Getting Started with NLP and spaCy Transcripts
Chapter: Part 1: spaCy syntax
Lecture: Displacy
Login or
purchase this course
to watch this video and the rest of the course contents.
0:00
In the previous video I made a little table to show information on separate tokens, but spaCy also provides a utility via this Displacy submodule
0:13
to visualize documents right from the get-go, and I figured that might be good to show too. So just for good measure, I have my sentence here,
0:22
Hi, my name is Vincent, I would like to write Python. That's my sentence going in, that is turned into a document,
0:28
and then the Displacy module has a function called render that I can pass the doc into, and here's what that looks like.
0:37
Now this is a visualization that is pretty big, so I need to scroll to see it properly.
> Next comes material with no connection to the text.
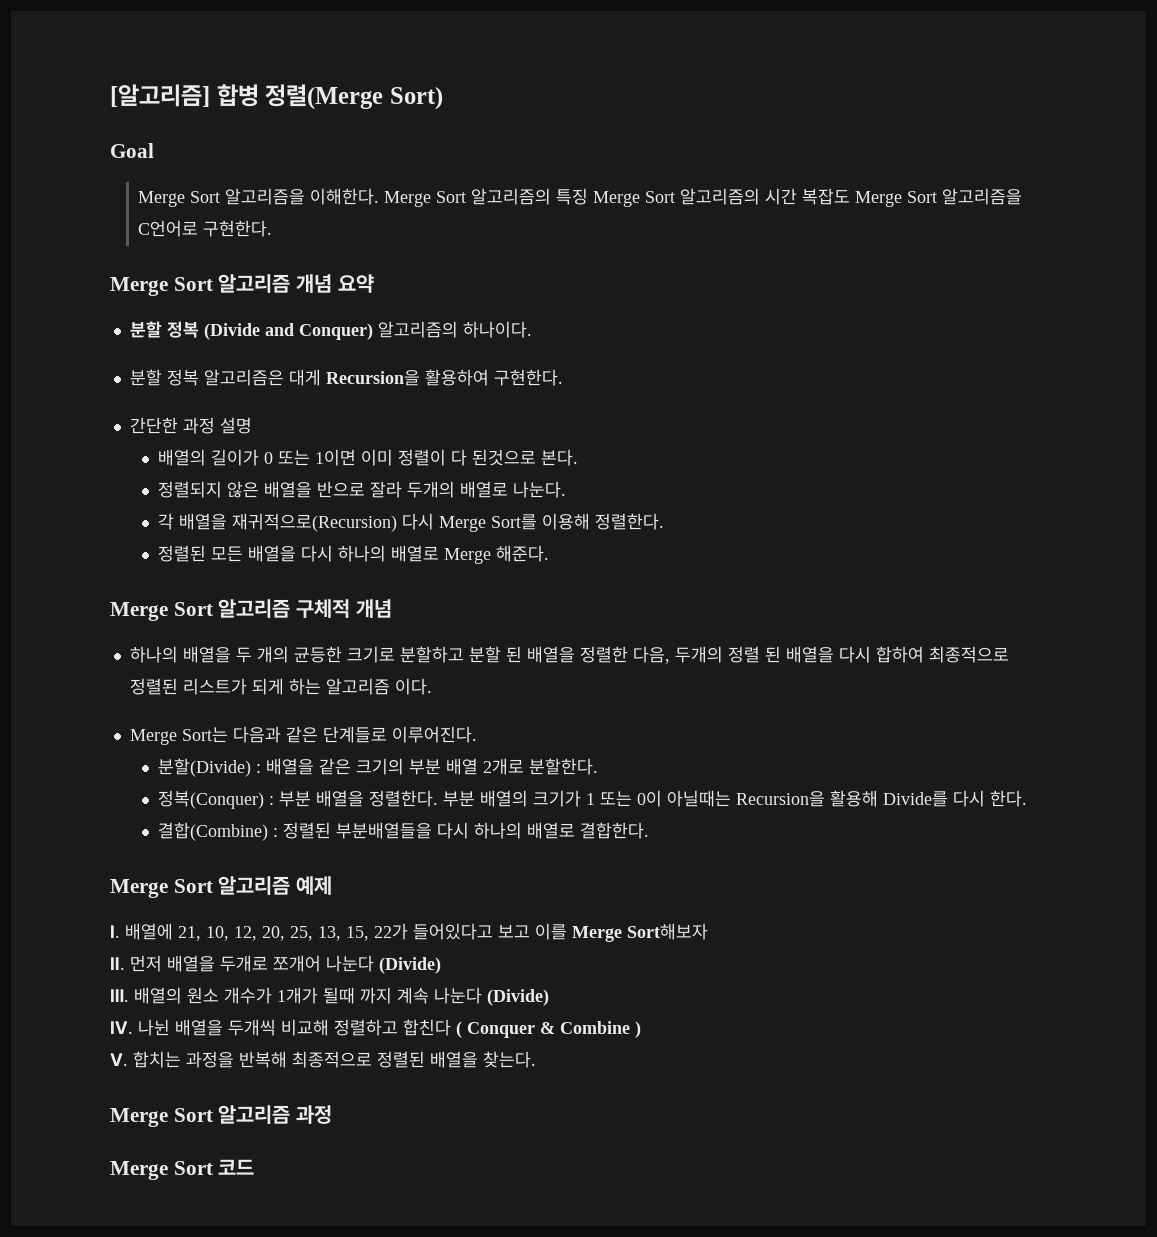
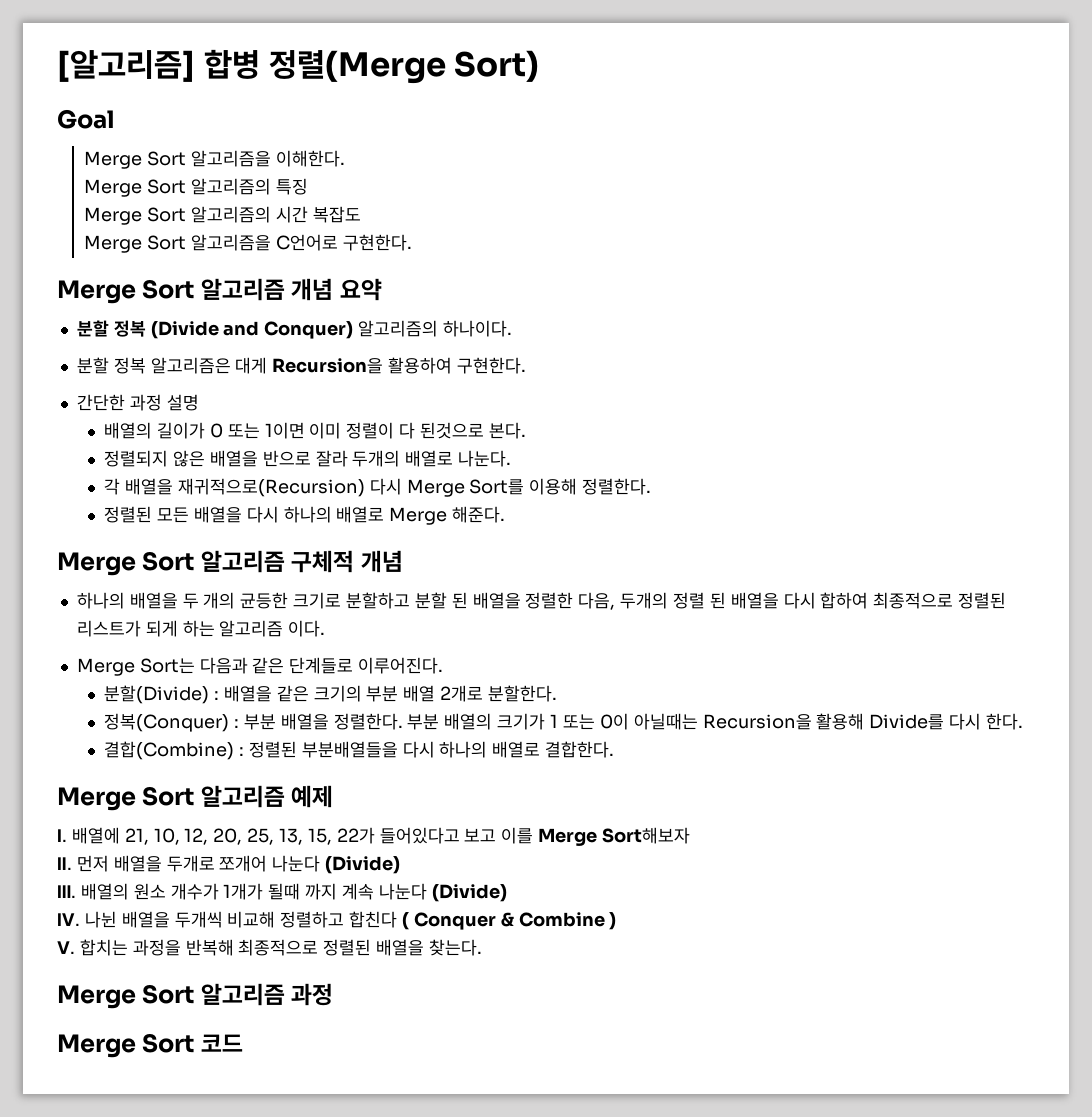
(380, 196) none -> (345, 158) //
(589, 196) none -> (308, 186) //
(851, 196) none -> (361, 214) //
There's two sentences here that are being plotted,
0:47
and what you're also seeing here is yet another property that spaCy does provide you. We have the token here with the part of speech attached,
0:54
but there are also grammatical relationships between the tokens that spaCy can estimate on your behalf, and these are also shown in this visualization.
1:04
There are, however, also other visualizations possible. If you're interested in grammar, this might be cool,
1:09
but sometimes you're more interested in just looking at the entities, so that's a style that you can select as well.
1:17
So in this case, we no longer see the arcs, but we do see that Vincent is detected as a person.
1:23
One thing that's actually kind of nice about this visualization is that it also shows a property of entities.
1:30
So in this case, I'm saying my somewhat full name, Vincent Warmerdam,
1:35
and if I were now to run this, you will see that Vincent Warmerdam together is seen as a single entity,
1:42
and that's something that this visual shows you quite nicely. So if you feel like playing around with spaCy and what it can detect,
1:50
you'll see that this can be a very fun interface to do that in.
1:53
One thing that I also just like to do in general is also show you when the model maybe doesn't work out so well.
2:00
So let's go to this base example again. So hi, my name is Vincent. I like to write Python,
2:05
and in this case, we can see that Vincent is indeed a person. Well, let's see what happens if I were to sort of introduce a slight misspelling
2:13
by calling Vincent with a lower letter V. Well, then I get a warning.
2:20
It is warning me that no entity was detected, so spaCy is giving me a warning about it,
2:25
but I can also see from the visual that right now, Vincent is no longer being detected as an entity. So that also serves as kind of a nice reminder.
2:35
These entities that are being predicted are part of a statistical model, and the statistical model will not be perfect.
2:43
And this is especially true if you consider how the spaCy models were trained. These spaCy models were trained on a preexisting corpus,
2:50
and if you think about the data set that the model was trained on, there are a couple of properties.
2:57
One property is that the data set that spaCy has trained on historically has always had pretty good spelling.
3:03
Names were always capitalized, but that also means that if your use case involves social media data,
3:10
let's say, where spelling isn't necessarily immaculate, well, then that might be a reason why a spaCy model doesn't perform as well,
3:17
because the data that it trained on originally did have this property. And second, I also think related to that,
3:24
it might be fair to say that the data set that spaCy was trained on was relatively formal.
3:29
A lot of the data sets that were used have also been used in academia, and that's all fair and good,
3:35
but maybe not all text out there is like the text you would have in an academic setting.
3:40
Even if you have immaculate spelling, things like slang might also be hard for the spaCy model to detect. And that brings me to the final point,
3:50
and that is also that the data set might be just a little bit dated. A lot of new concepts in language can be introduced over time.
3:58
Just to give one example, Brexit is definitely a phenomenon that's been in the news,
4:03
but only if you've been paying attention in the last couple of years, I suppose just like COVID.
4:09
And as far as I'm aware at least, spaCy hasn't had data sets that have these concepts in them as well.
4:16
So that means that it could be tricky for spaCy to understand these topics out of the box natively,
4:21
but there's also many other topics that might just be too new for spaCy to detect, or I should say for these base models to detect.
4:30
You can always train your own models on your own data, and we'll see later in this course how to do that,
4:35
but I do think it's fair to not expect too much from the pre-trained models that spaCy provides you. Anyway, this was a slight tangent.
4:45
If you're exploring entities in spaCy models though, I highly recommend you play around with this spaCy tool.
4:51
It is a very likable and interactive way to understand what models are detecting in sentences.